Exercise requirements - Could the listing be repeated exactly, with every picture dropped?

Data in this exercise -
#####
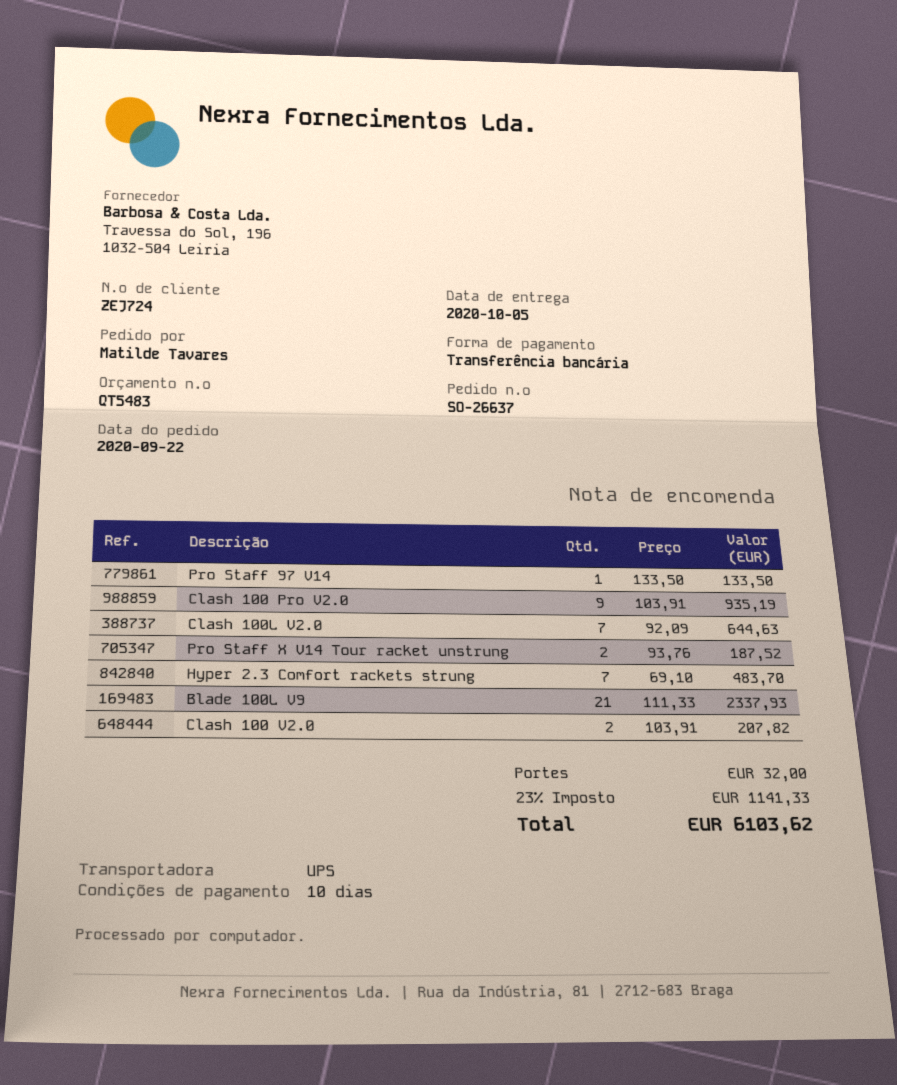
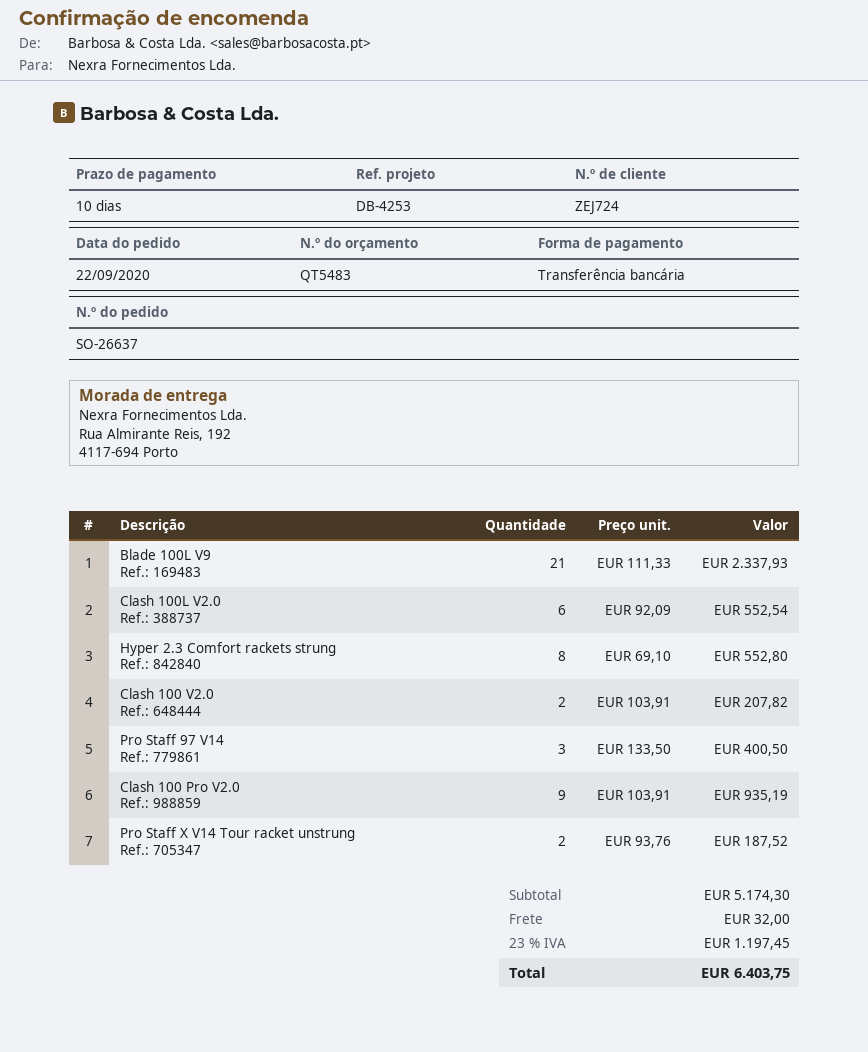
Pro Staff 97 V14: 1 x 133.50 = 133.50 -> 3 x 133.50 = 400.50
Clash 100L V2.0: 7 x 92.09 = 644.63 -> 6 x 92.09 = 552.54
Hyper 2.3 Comfort rackets strung: 7 x 69.10 = 483.70 -> 8 x 69.10 = 552.80
tax: 23% = 1141.33 -> 23% = 1197.45
total: 6103.62 -> 6403.75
#####
Result of the exercise -
Pro Staff 97 V14: 1 x 133.50 = 133.50 -> 3 x 133.50 = 400.50
Clash 100L V2.0: 7 x 92.09 = 644.63 -> 6 x 92.09 = 552.54
Hyper 2.3 Comfort rackets strung: 7 x 69.10 = 483.70 -> 8 x 69.10 = 552.80
tax: 23% = 1141.33 -> 23% = 1197.45
total: 6103.62 -> 6403.75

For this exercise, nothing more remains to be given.